Ob man Schiller in historischen Kostümen oder aktualisiert aufführen solle, sei die am stärksten mit Ideologie befrachtete Frage überhaupt. "Eher ist es möglich, unwidersprochen den reinsten Wahnwitz zu behaupten, als leise und schüchtern auszusprechen, dass die historisch akkurate Inszenierung eines Theaterstücks einfach nur eine ästhetische Entscheidung ist, nicht besser und nicht schlechter als die Verfremdung, auf keinen Fall aber ein per se reaktionäres Unterfangen."

Für Kehlmann ist das Regietheater längst im bürgerlichen Leben angekommen, das er zu Beginn seiner Rede mit dem Max-Reinhardt-Zitat "eng begrenzt und arm an Gefühlsinhalten" beschrieb.

"In einer Welt, in der niemand mehr Marx liest und kontroverse Diskussionen sich eigentlich nur noch um Sport drehen, ist das Regietheater zur letzten verbliebenen Schrumpfform linker Ideologie degeneriert", sagte er.

Wer gegen das sogenannte Regietheater sei, müsse nicht konservativ sein, aber gerade manch tiefkonservativer Mensch halte die teuren und konventionellen Spektakel des Regietheaters für unangreifbar. Neben der Festspielpräsidentin Helga Rabl-Stadler hielt auch der österreichische Bundespräsident Heinz Fischer eine Rede.
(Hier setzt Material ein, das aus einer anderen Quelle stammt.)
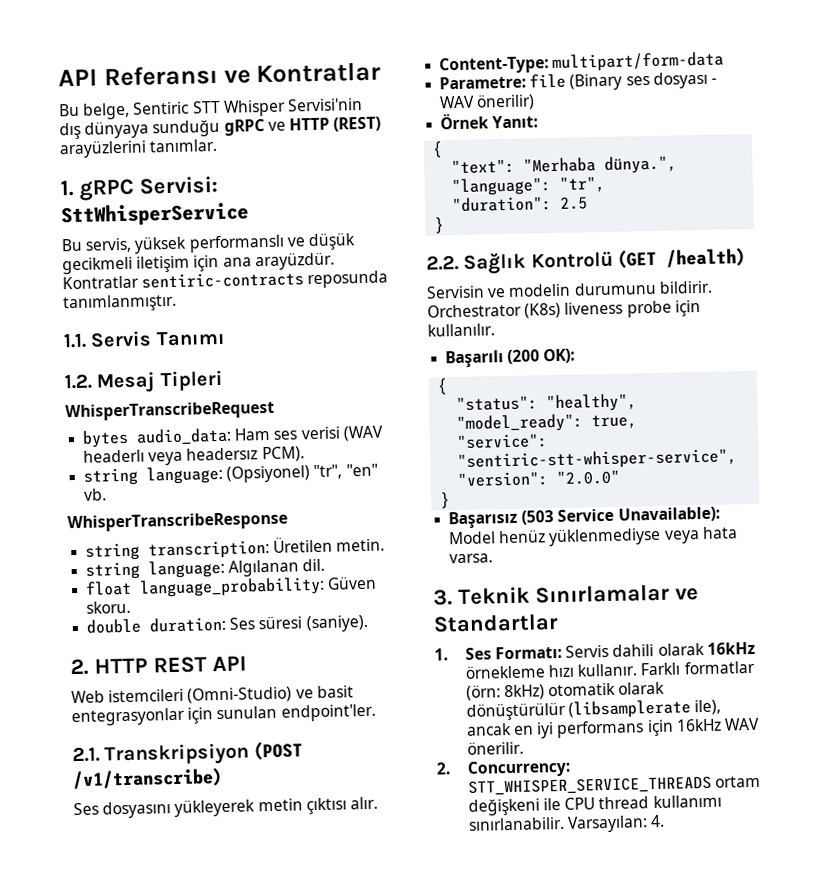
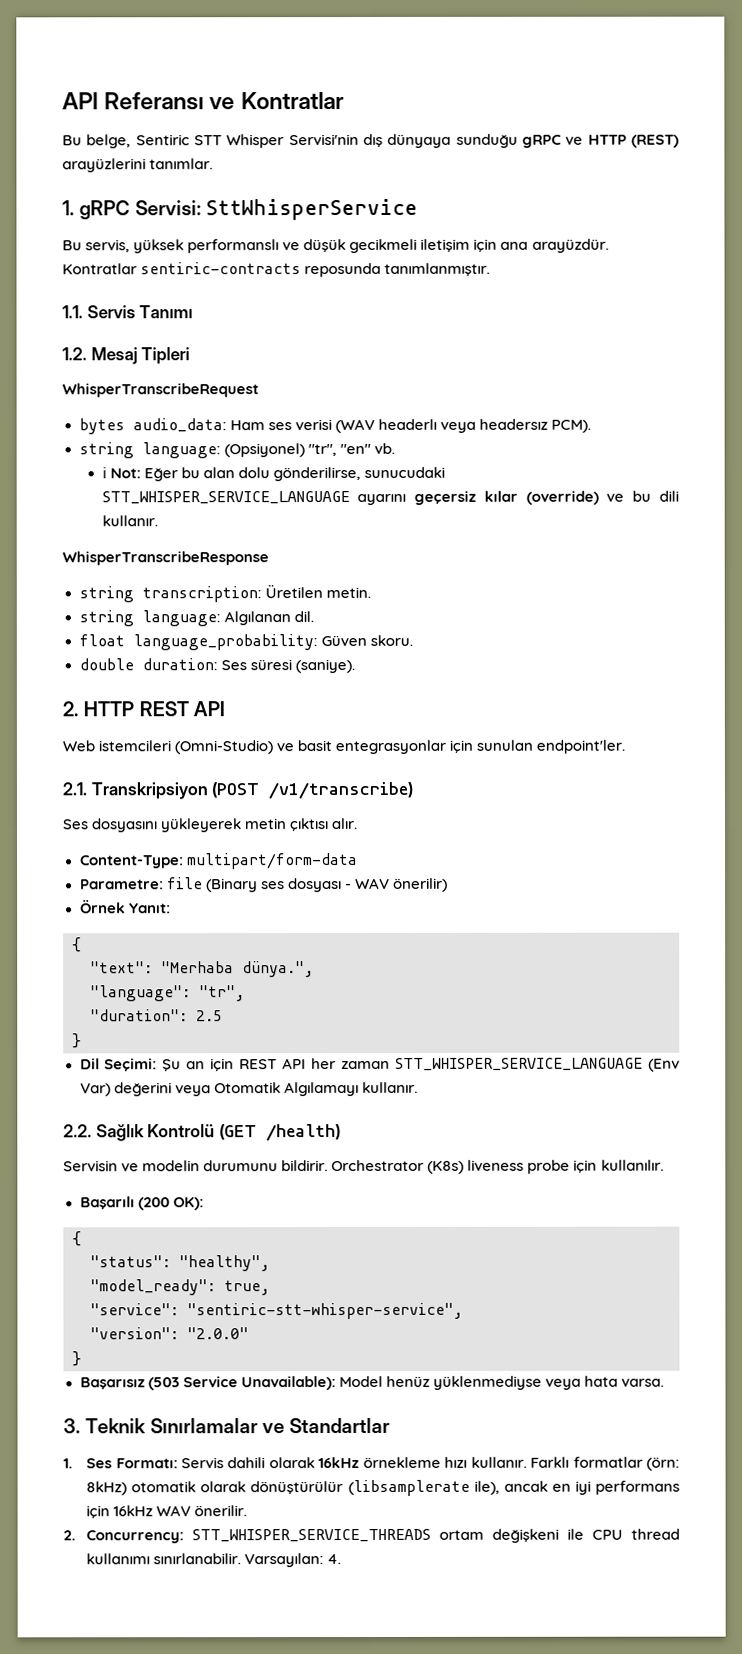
+ ℹ Not: Eğer bu alan dolu gönderilirse, sunucudaki STT_WHISPER_SERVICE_LANGUAGE ayarını geçersiz kılar (override) ve bu dili kullanır.
+ Dil Seçimi: Şu an için REST API her zaman STT_WHISPER_SERVICE_LANGUAGE (Env Var) değerini veya Otomatik Algılamayı kullanır.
Im Publikum saß Portugals Präsident Anibal Antonio Cavaco Silva, der gerade auf Staatsbesuch in Österreich ist. Das Kulturfestival steht in diesem Jahr unter dem Motto "Das Spiel der Mächtigen". Künstlerischer Auftakt des Kulturfestivals ist am Abend die Neuinszenierung des Händel-Oratoriums "Theodora" im Großen Festspielhaus unter der Regie von Christof Loy. Die musikalische Leitung hat Ivor Bolton.

Bis zum 30. August sind rund 190 Veranstaltungen geplant. Der Schauspielreigen beginnt am Sonntag mit dem traditionellen "Jedermann" auf dem Domplatz.